> **Instructions for the task**: Let your answer be the line containing "62-761.405(3) | SORT: 9 -> 8" and every line below it to the end of the records, copied exactly.

> **Stored data**:
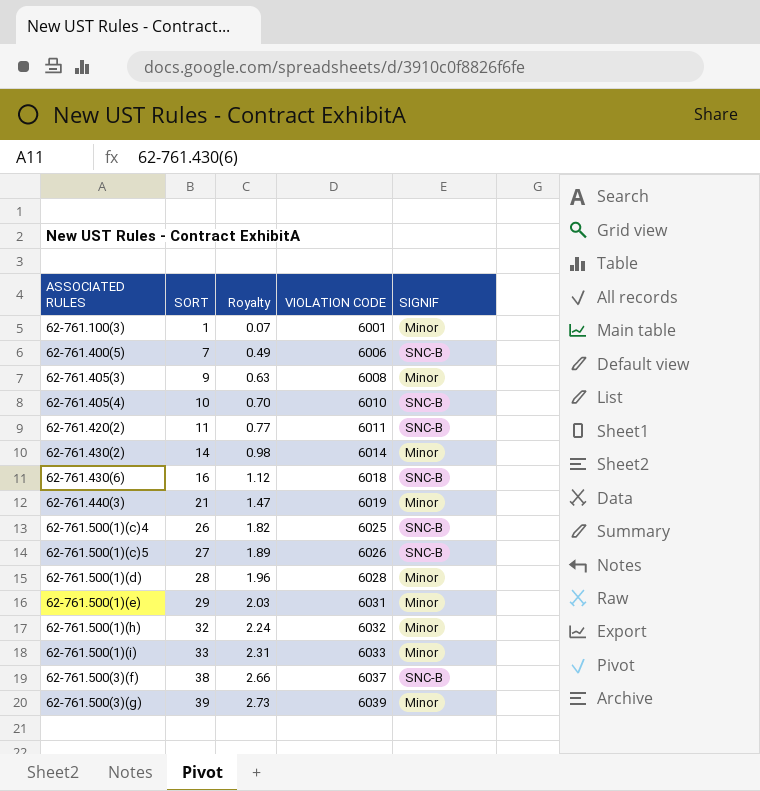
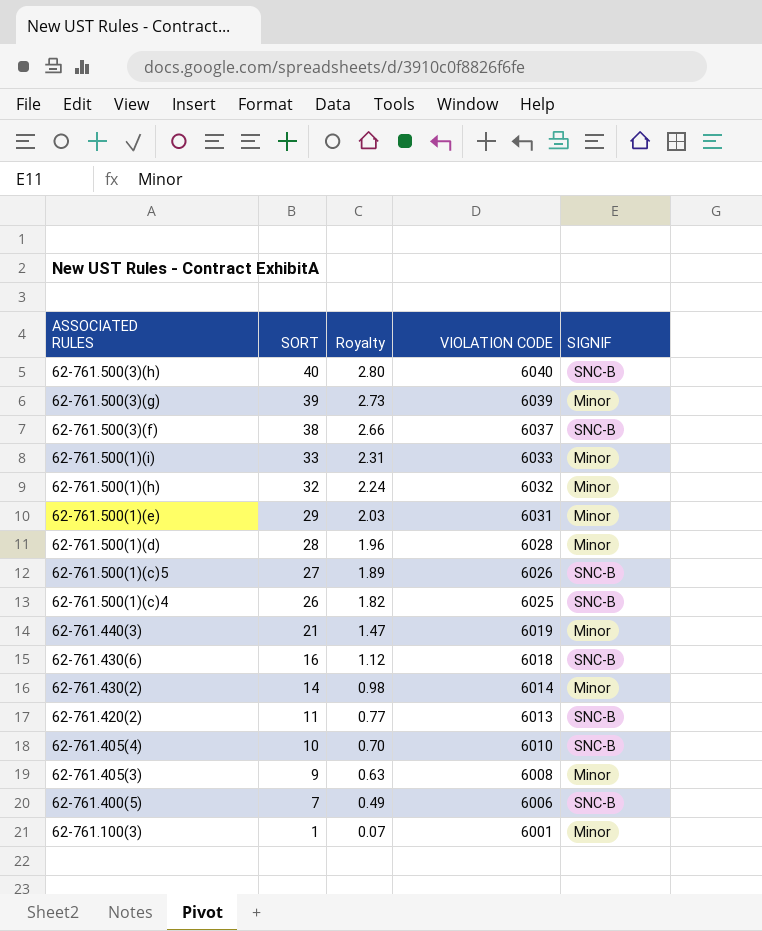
row order: ASSOCIATED RULES ascending -> ASSOCIATED RULES descending
row 62-761.500(3)(h): none -> 40 | 2.80 | 6040 | SNC-B
62-761.420(2) | VIOLATION CODE: 6011 -> 6013

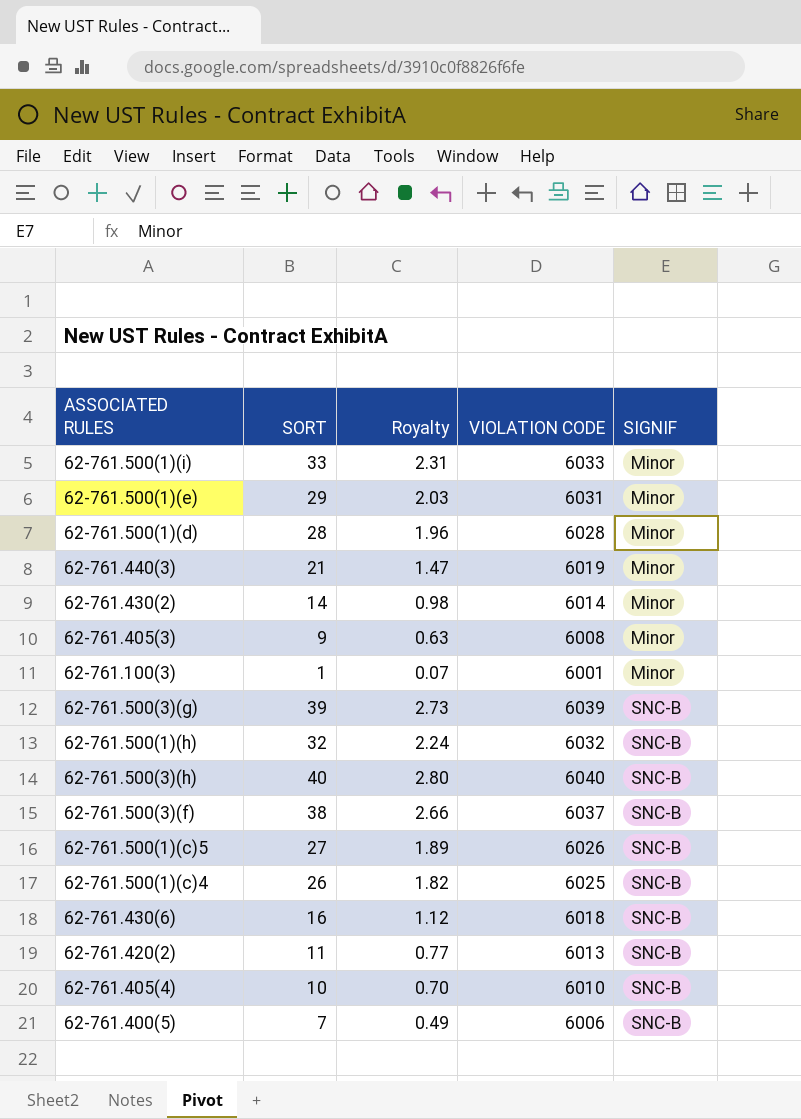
row order: ASSOCIATED RULES descending -> SIGNIF ascending
62-761.500(3)(g) | SIGNIF: Minor -> SNC-B
62-761.500(1)(h) | SIGNIF: Minor -> SNC-B

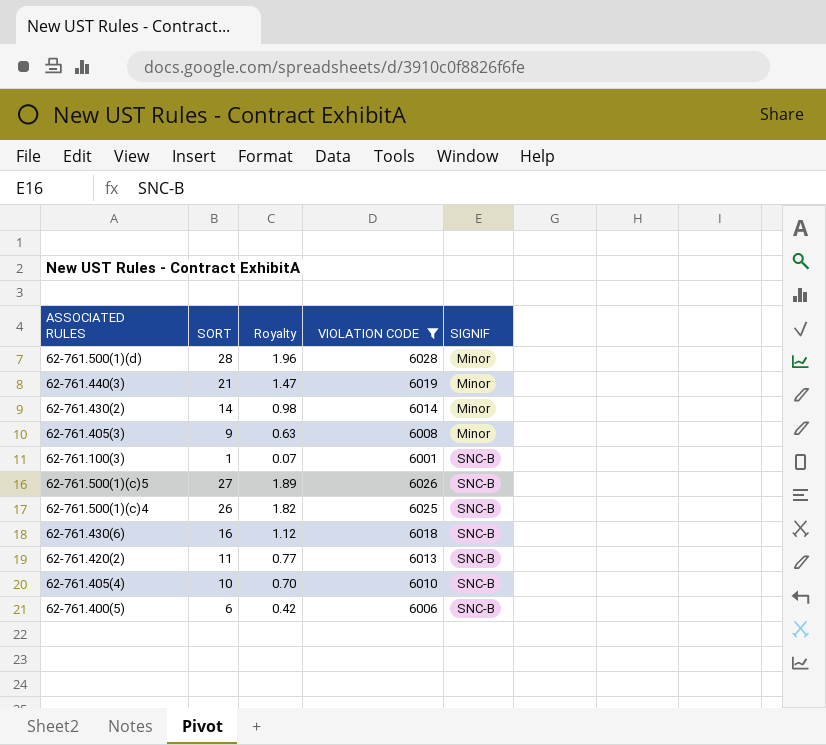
filter: none -> VIOLATION CODE <= 6028
62-761.100(3) | SIGNIF: Minor -> SNC-B
62-761.400(5) | SORT: 7 -> 6
62-761.400(5) | Royalty: 0.49 -> 0.42

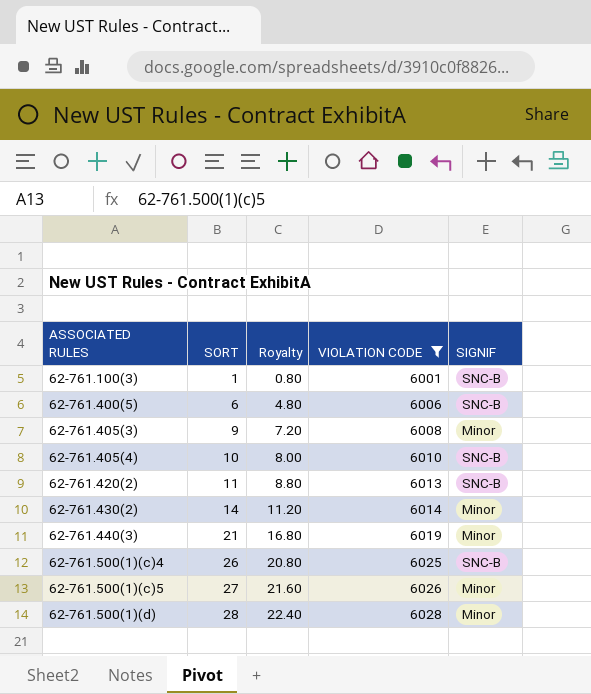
row order: SIGNIF ascending -> ASSOCIATED RULES ascending
column Royalty | formula: [SORT] * 0.07 -> [SORT] * 0.8
row 62-761.430(6): 16 | 1.12 | 6018 | SNC-B -> none
62-761.500(1)(c)5 | SIGNIF: SNC-B -> Minor

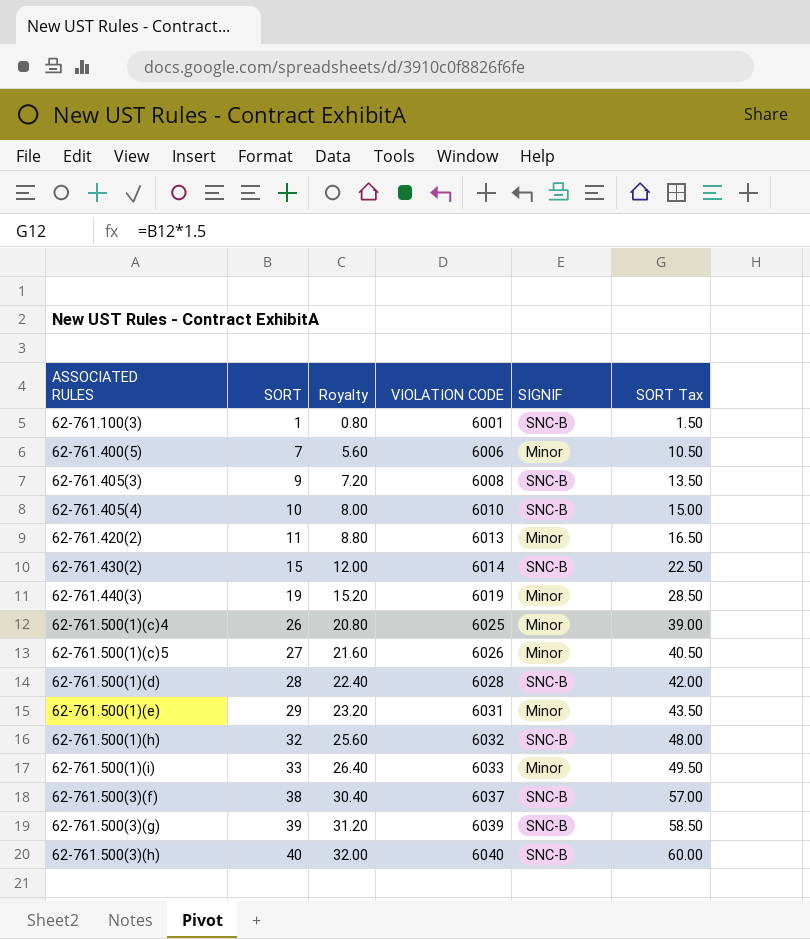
filter: VIOLATION CODE <= 6028 -> none
column SORT Tax | formula: none -> [SORT] * 1.5
62-761.400(5) | SORT: 6 -> 7
62-761.400(5) | Royalty: 4.80 -> 5.60
62-761.400(5) | SIGNIF: SNC-B -> Minor
62-761.405(3) | SIGNIF: Minor -> SNC-B
62-761.420(2) | SIGNIF: SNC-B -> Minor
62-761.430(2) | SORT: 14 -> 15
62-761.430(2) | Royalty: 11.20 -> 12.00
62-761.430(2) | SIGNIF: Minor -> SNC-B
62-761.440(3) | SORT: 21 -> 19
62-761.440(3) | Royalty: 16.80 -> 15.20
62-761.500(1)(c)4 | SIGNIF: SNC-B -> Minor
62-761.500(1)(d) | SIGNIF: Minor -> SNC-B

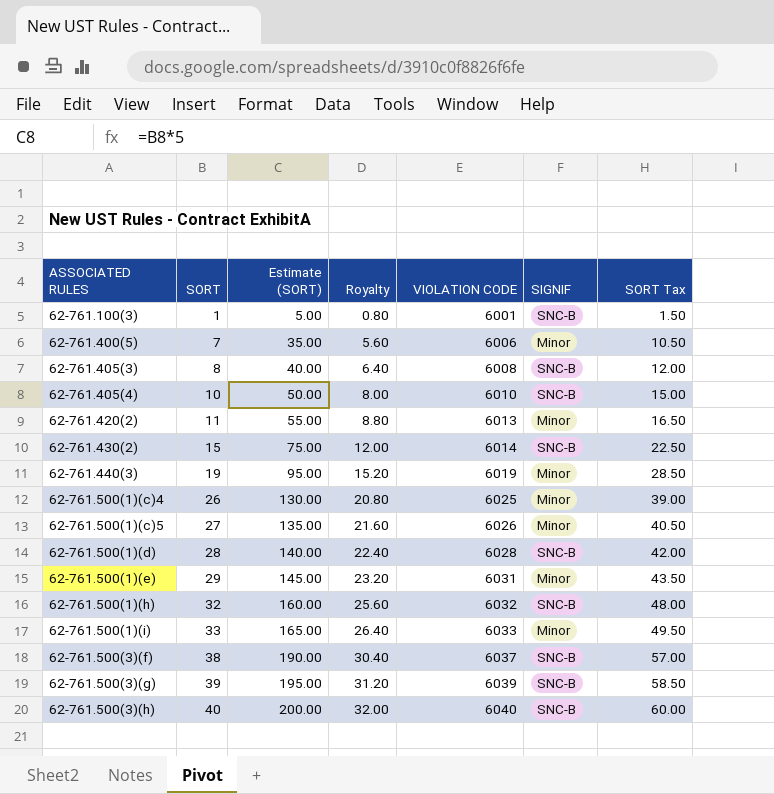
column Estimate (SORT) | formula: none -> [SORT] * 5
62-761.405(3) | SORT: 9 -> 8
62-761.405(3) | Royalty: 7.20 -> 6.40
62-761.405(3) | SORT Tax: 13.50 -> 12.00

> **Answer**:
62-761.405(3) | SORT: 9 -> 8
62-761.405(3) | Royalty: 7.20 -> 6.40
62-761.405(3) | SORT Tax: 13.50 -> 12.00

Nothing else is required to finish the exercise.